Re: [oss-security] RE: CVE-2014-8159 kernel: infiniband: uverbs: unprotected physical memory access

[Dominique Martinet <dominique.martinet-KCE40YydGKI@public.gmane.org>]

Hi,

Shachar Raindel wrote on Fri, Apr 03, 2015 at 11:49:13AM +0000:
> > couldn't get it to work - ibv_reg_mr would return EINVAL on an address
> > obtained by mmap.
> 
> Were you mmaping a normal disk file, or was the mmap targeting an MMIO of
> another hardware device? mmap of a normal disk file should work also with
> normal memory registration, assuming you are providing the proper length.

On a proper file.
It was a year or two ago, I actually tried again now and it does seem
to work alright even on older kernels... I wonder what I did wrong back
then!

> mmap of the MMIO area of another hardware device (i.e. interfacing an FPGA,
> NVRAM, or similar things) requires some code changes on both sides. The
> current kernel code in the infiniband side is using get_user_pages, which
> does not support MMIO pages. The proposed PeerDirect patches [1] allows peer
> device to declare ownership of virtual address ranges, and enable such
> registration. However, these patches are have not yet been merged upstream.

Interesting, I don't need this right now but it's good to know.

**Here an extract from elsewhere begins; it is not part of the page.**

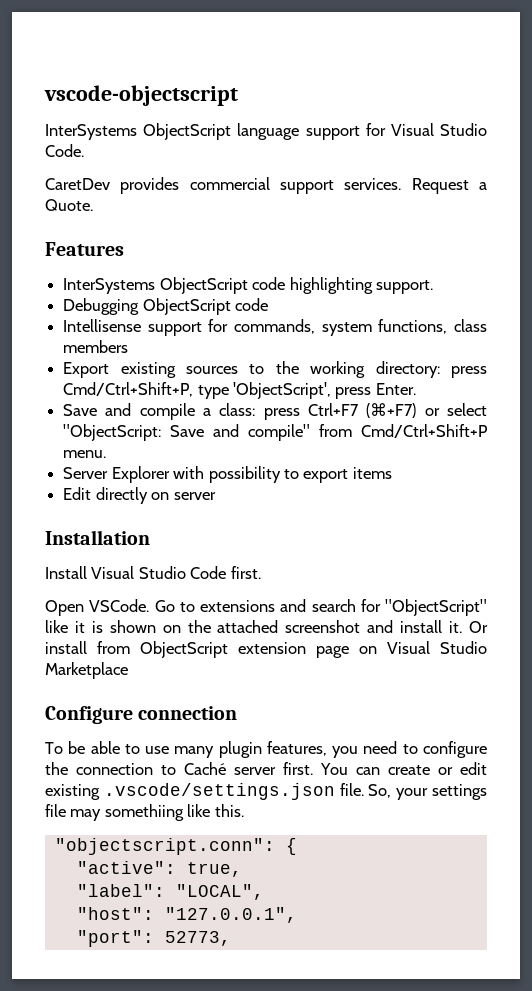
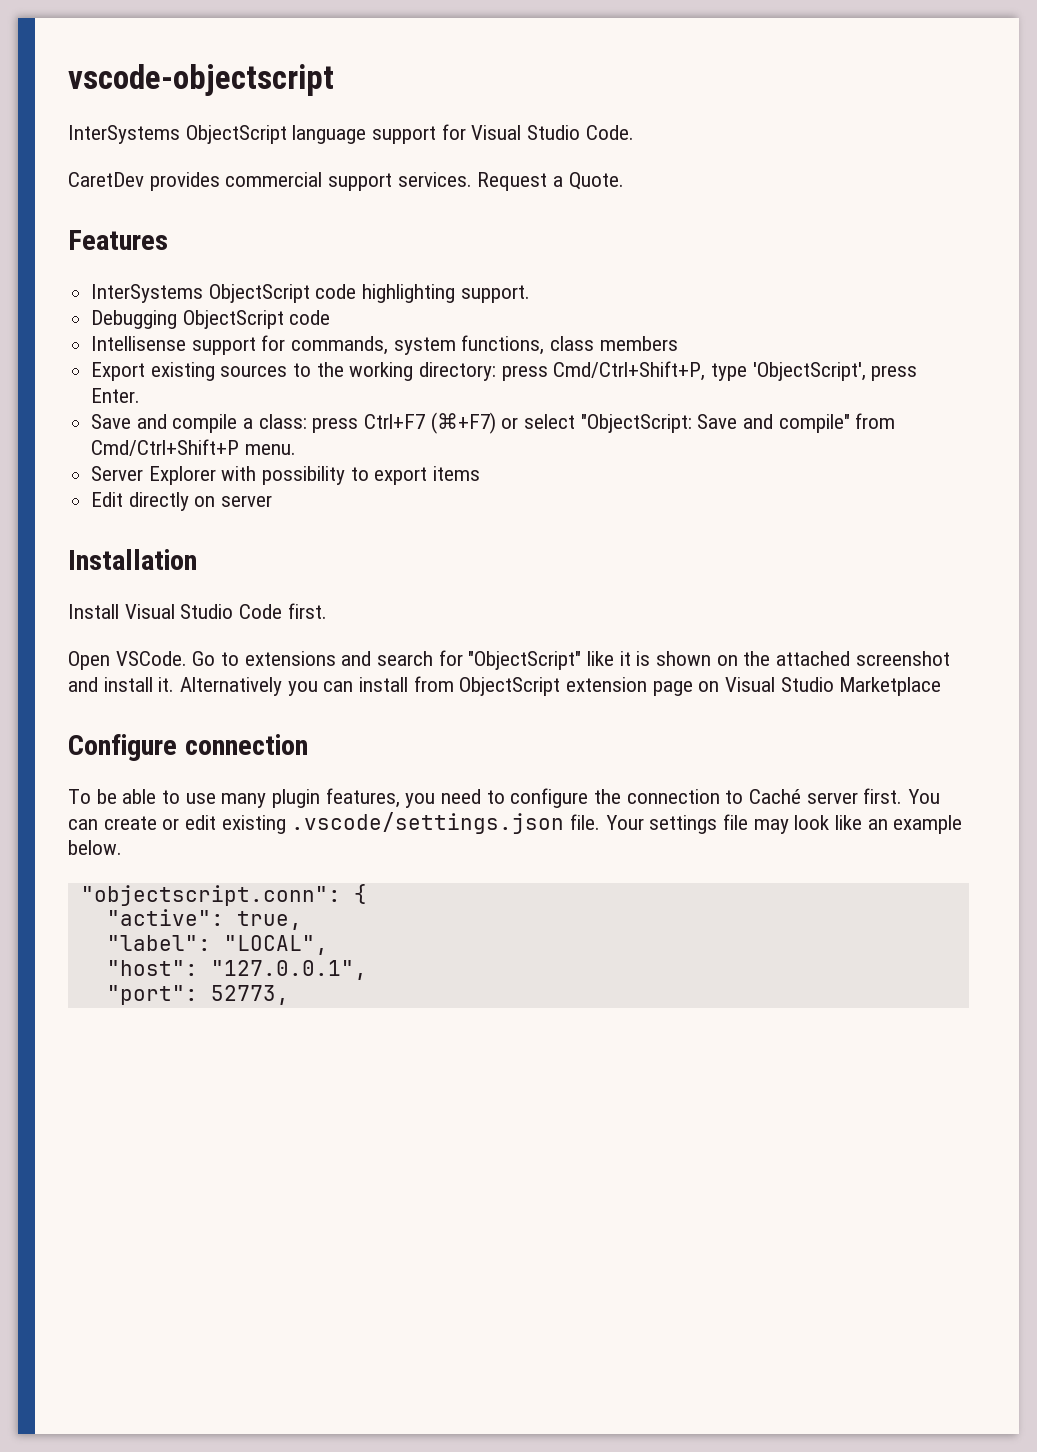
- Or install from ObjectScript extension page on Visual Studio Marketplace
+ Alternatively you can install from ObjectScript extension page on Visual Studio Marketplace
- So, your settings file may somethiing like this.
+ Your settings file may look like an example below.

> > Conceptually as well I'm not sure how it's supposed to work, mmap should
> > only actually issue reads when memory access issues page faults (give or
> > take suitable readahead logic), but I don't think direct memory access
> > from the IB/RDMA adapter would issue such page faults ?
> 
> You are correct. RDMA adapters without ODP support do not issue page faults.
> Instead, during memory registration, the ib_umem code calls get_user_pages,
> which ensures all relevant pages are in memory, and pins them as needed.
> 
> > Likewise on writes, would need the kernel to notice memory has been
> > written and pages are dirty/needs flushing.
> > 
> 
> Similarly, when deregistering a writable memory region, the kernel driver
> marks all pages as dirty before unpinning them. You can see the code doing
> this in [2].

Ok this makes sense, thanks for clearing it up.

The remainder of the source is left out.